Retrieve each line that contains the word "none" from the entries below.

DATA RECORDS:
----------
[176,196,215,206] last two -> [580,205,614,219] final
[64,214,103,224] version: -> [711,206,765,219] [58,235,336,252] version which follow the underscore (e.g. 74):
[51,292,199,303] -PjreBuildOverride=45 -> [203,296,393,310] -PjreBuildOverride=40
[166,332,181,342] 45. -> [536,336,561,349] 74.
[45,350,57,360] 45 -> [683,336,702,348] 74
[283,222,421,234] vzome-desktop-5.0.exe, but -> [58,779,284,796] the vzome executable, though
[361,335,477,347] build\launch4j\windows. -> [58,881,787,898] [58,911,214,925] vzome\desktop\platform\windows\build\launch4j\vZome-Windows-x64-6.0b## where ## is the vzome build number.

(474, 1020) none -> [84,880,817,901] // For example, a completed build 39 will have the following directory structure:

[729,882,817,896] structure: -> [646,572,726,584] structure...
----------
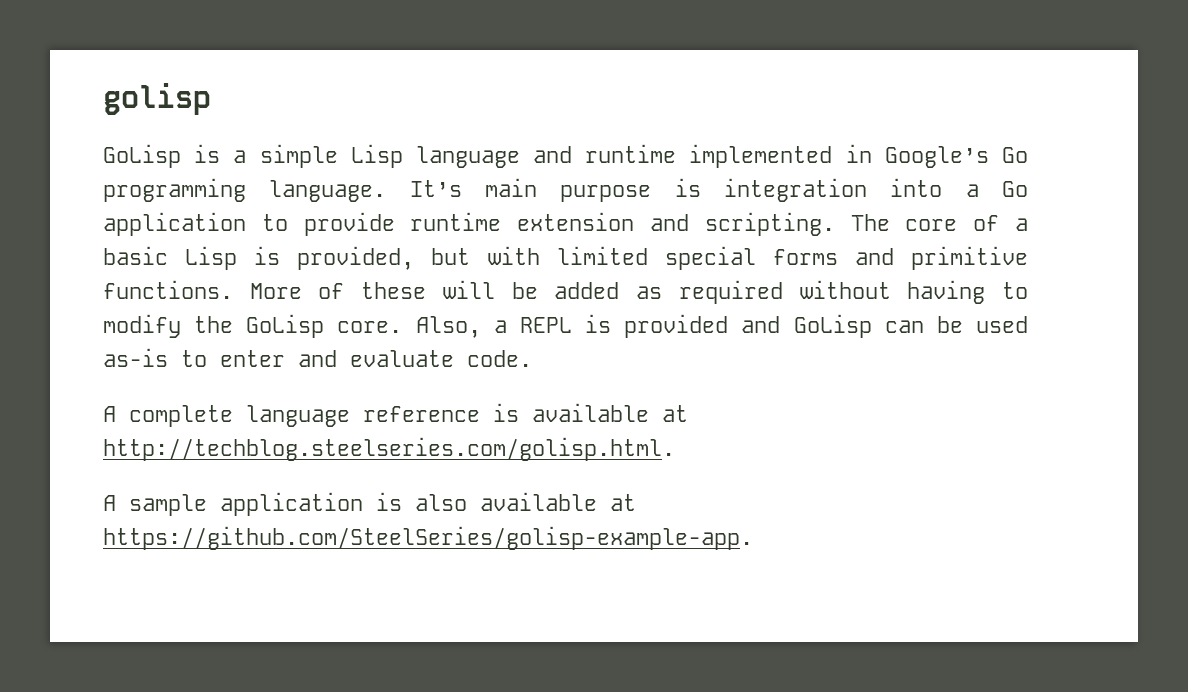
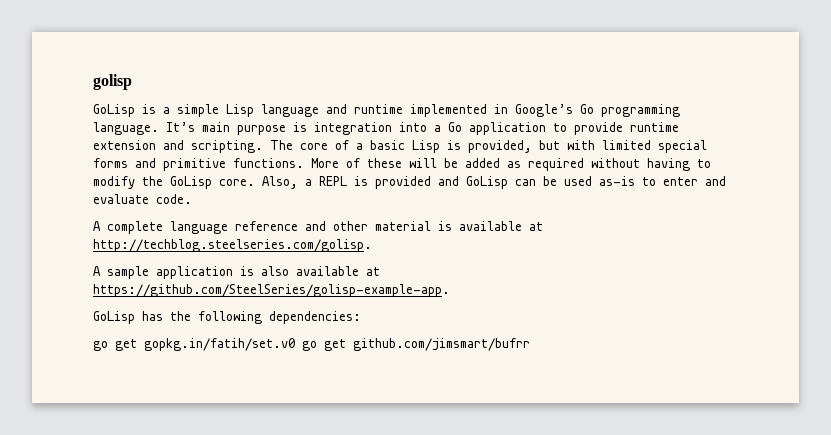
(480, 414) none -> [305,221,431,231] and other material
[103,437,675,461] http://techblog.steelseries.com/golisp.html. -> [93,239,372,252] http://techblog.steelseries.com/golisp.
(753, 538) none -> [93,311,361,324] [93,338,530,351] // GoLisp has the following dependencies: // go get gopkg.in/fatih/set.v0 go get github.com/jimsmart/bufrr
----------
RESPONSE FOR THIS EXERCISE:
(474, 1020) none -> [84,880,817,901] // For example, a completed build 39 will have the following directory structure:
(480, 414) none -> [305,221,431,231] and other material
(753, 538) none -> [93,311,361,324] [93,338,530,351] // GoLisp has the following dependencies: // go get gopkg.in/fatih/set.v0 go get github.com/jimsmart/bufrr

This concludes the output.